I quit smoking after trying several times before but failed. I had kept on quitting at quitting smoking, but not this time. This newfound confidence I had in myself just kept on growing as I set up my goals and knocked them down. It became like an addiction, and I craved that feeling of accomplishment that I had been lacking throughout my life. I kept looking for the next challenge.

I then booked to travel the following summer again, all by myself, but this time for over two months. I spent a month traveling through Slovenia, a country that is filled with beauty: lakes, mountains, waterfalls, and endless greenery. I hiked the Alps and had my experiences with white water rafting, kayaking, and diving. My inter-rail pass kicked in as I made my way through Croatia and up through central Europe to finish in Berlin. Many more friends were made and experiences were had as I saw some of the best cities I had ever been to. From Prague to Budapest, to Kraków; I was having a great time.

One of the main reasons for my big trip was to grow my confidence somewhat more; since recovering from my panic attacks, I had fallen in love with health and nutrition and wanted to become a nutrition coach and blogger. What happened after? I became a nutrition coach and I started blogging.

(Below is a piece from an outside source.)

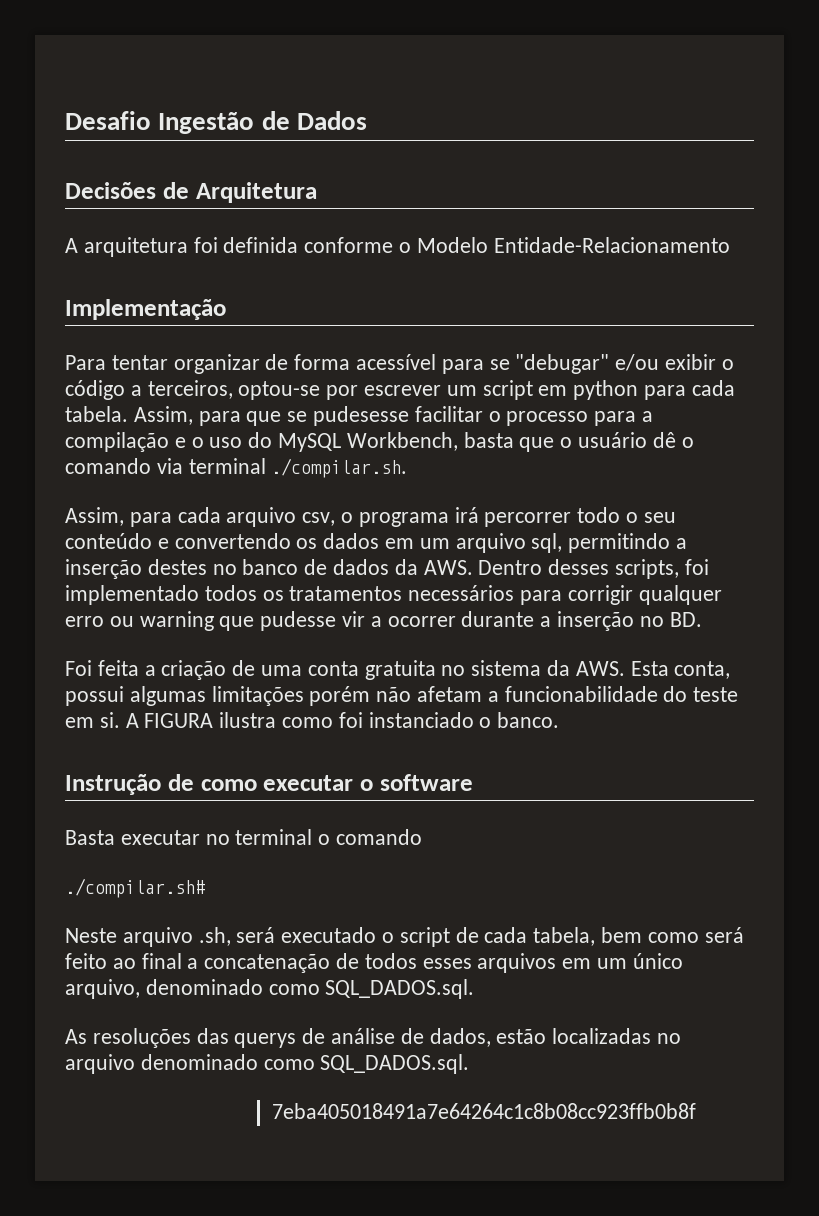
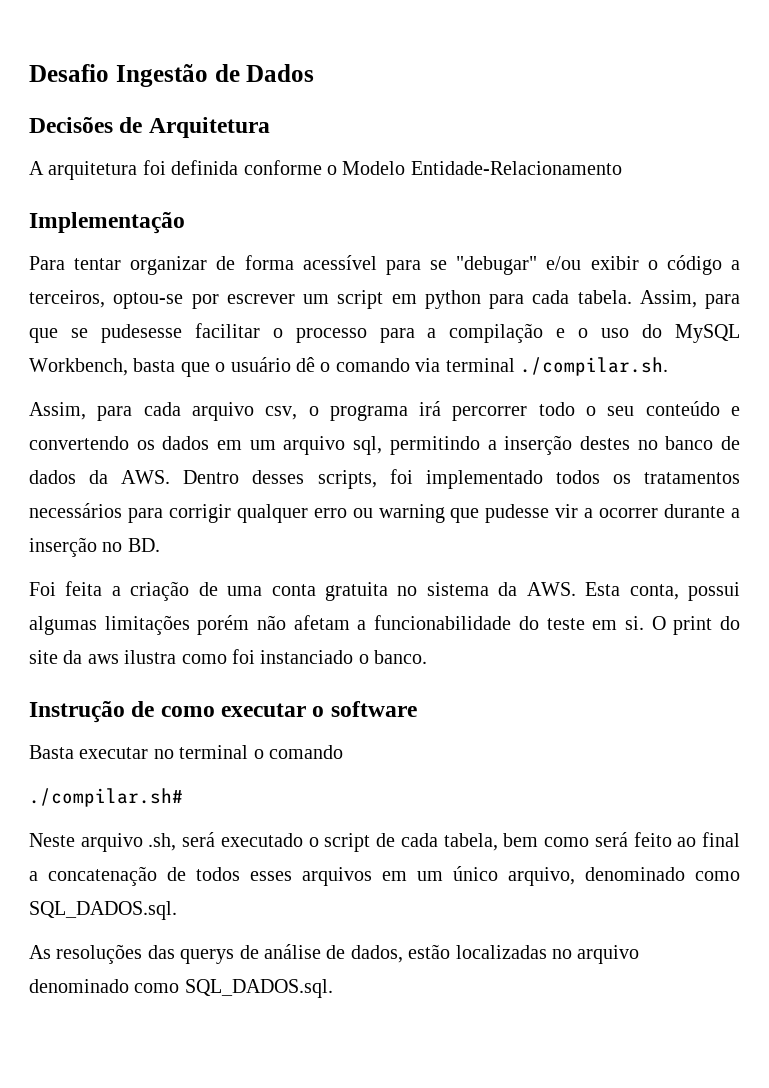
[125,713,214,728] A FIGURA -> [651,616,741,635] [29,650,119,664] O print do site da aws
[271,1103,696,1119] // 7eba405018491a7e64264c1c8b08cc923ffb0b8f -> (333, 988) none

Becoming a coach when you’ve never naturally been a leader isn’t an easy thing to do, but it’s what I set my heart on and I wasn’t quitting; I believed it was my calling. I started helping others make healthy choices. Because when we are healthy, we can enjoy a better quality of life. That became my mission statement and fulfilling it has brought me joy.

I truly believe that we have the power to do whatever we set our minds to. If that means changing who we are to let our true authentic self shine through, then what am I to believe that we can do? In my experience, that’s exactly how it’s worked for me.